At least, you've been warned.

3.1.2 GParsExecutorsPool

Use of GParsExecutorsPool - the Java Executors' based concurrent collection processor

Usage of GParsExecutorsPool

The GParsPool class enables a Java Executors-based concurrency DSL for collections and objects.

The GParsExecutorsPool class can be used as a pure-JDK-based collection parallel processor. Unlike the GParsPool class, GParsExecutorsPool doesn't require jsr-166y jar file, but leverages the standard JDK executor services to parallelize closures processing a collections or an object iteratively. It needs to be states, however, that GParsPool performs typically much better than GParsExecutorsPool does.

Examples of use:

//multiply numbers asynchronously
 GParsExecutorsPool.withPool {
     Collection<Future> result = [1, 2, 3, 4, 5].collectParallel{it * 10}
     assert new HashSet([10, 20, 30, 40, 50]) == new HashSet((Collection)result*.get())
 } //multiply numbers asynchronously using an asynchronous closure
 GParsExecutorsPool.withPool {
     def closure={it * 10}
     def asyncClosure=closure.async()
     Collection<Future> result = [1, 2, 3, 4, 5].collect(asyncClosure)
     assert new HashSet([10, 20, 30, 40, 50]) == new HashSet((Collection)result*.get())
 }

The passed-in closure takes an instance of a ExecutorService as a parameter, which can be then used freely inside the closure.

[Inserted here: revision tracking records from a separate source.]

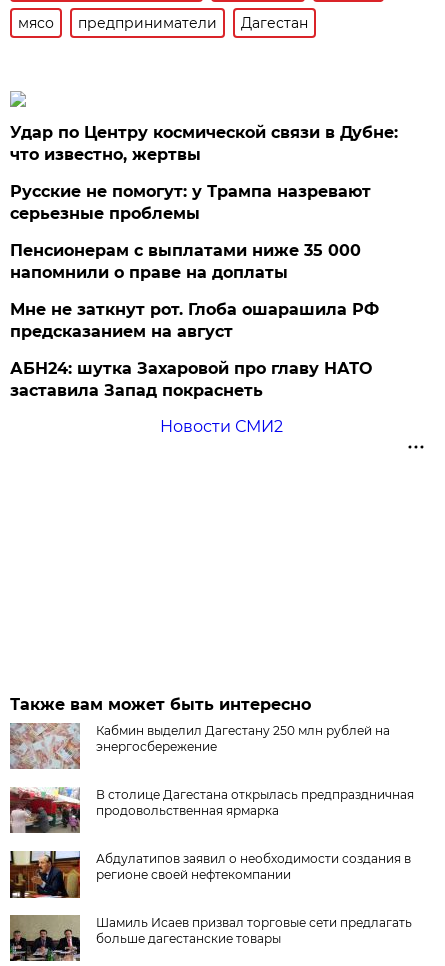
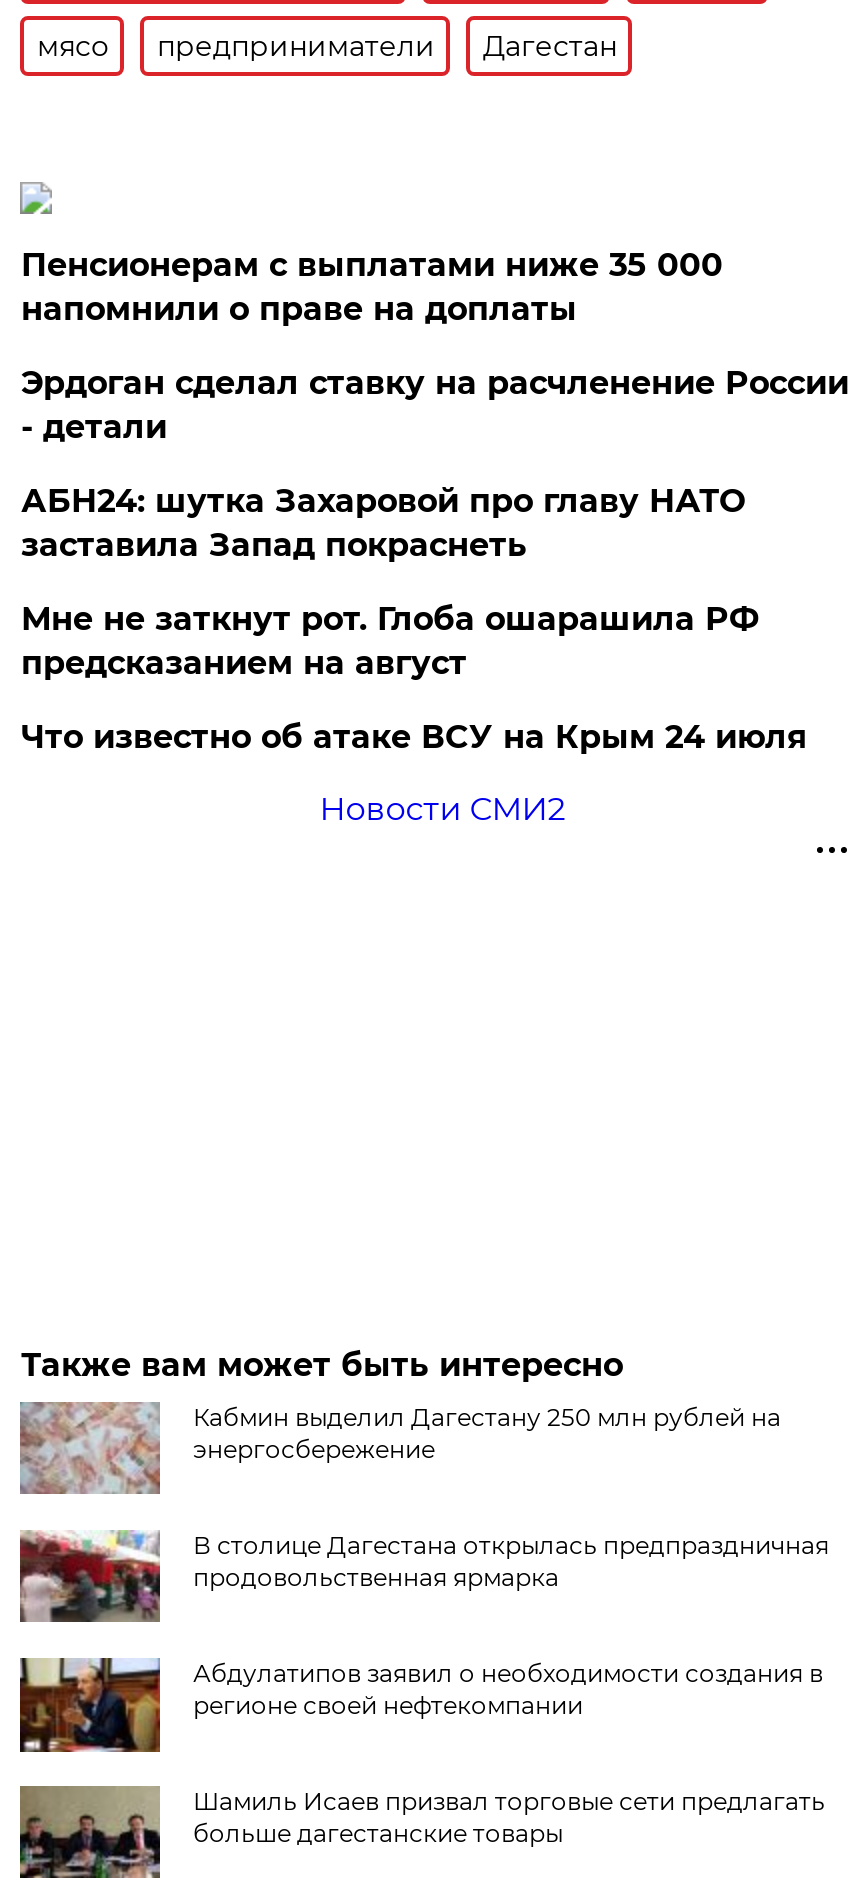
- Удар по Центру космической связи в Дубне:
- что известно, жертвы
- Русские не помогут: у Трампа назревают
- серьезные проблемы

moved up: Пенсионерам с выплатами ниже 35 000 | напомнили о праве на доплаты

+ Эрдоган сделал ставку на расчленение России
+ - детали

+ Что известно об атаке ВСУ на Крым 24 июля

moved up: АБН24: шутка Захаровой про главу НАТО | заставила Запад покраснеть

//find an element meeting specified criteria
 GParsExecutorsPool.withPool(5) {ExecutorService service ->
     service.submit({performLongCalculation()} as Runnable)
 }

The GParsExecutorsPool.withPool() method takes optional parameters for number of threads in the created pool and a thread factory.

withPool(10) {...}
withPool(20, threadFactory) {...}

The GParsExecutorsPool.withExistingPool() takes an already existing executor service instance to reuse. The DSL is valid only within the associated block of code and only for the thread that has called the withPool() or withExistingPool() method. The withPool() method returns only after all the worker threads have finished their tasks and the executor service has been destroyed, returning back the return value of the associated block of code. The withExistingPool() method doesn't wait for the executor service threads to finish.

Alternatively, the GParsExecutorsPool class can be statically imported import static groovyx.gpars.GParsExecutorsPool.`*` , which will allow omitting the GParsExecutorsPool class name.

withPool {
     def result = [1, 2, 3, 4, 5].findParallel{Number number -> number > 2}
     assert result in [3, 4, 5]
 }

The following methods on all objects, which support iterations in Groovy, are currently supported:

eachParallel()
eachWithIndexParallel()
collectParallel()
findAllParallel()
findParallel()
allParallel()
anyParallel()
grepParallel()
groupByParallel()

Meta-class enhancer

As an alternative you can use the GParsExecutorsPoolEnhancer class to enhance meta-classes for any classes or individual instances with asynchronous methods.

import groovyx.gpars.GParsExecutorsPoolEnhancerdef list = [1, 2, 3, 4, 5, 6, 7, 8, 9]
GParsExecutorsPoolEnhancer.enhanceInstance(list)
println list.collectParallel {it * 2 }
def animals = ['dog', 'ant', 'cat', 'whale']
GParsExecutorsPoolEnhancer.enhanceInstance animals
println (animals.anyParallel {it ==~ /ant/} ? 'Found an ant' : 'No ants found')
println (animals.allParallel {it.contains('a')} ? 'All animals contain a' : 'Some animals can live without an a')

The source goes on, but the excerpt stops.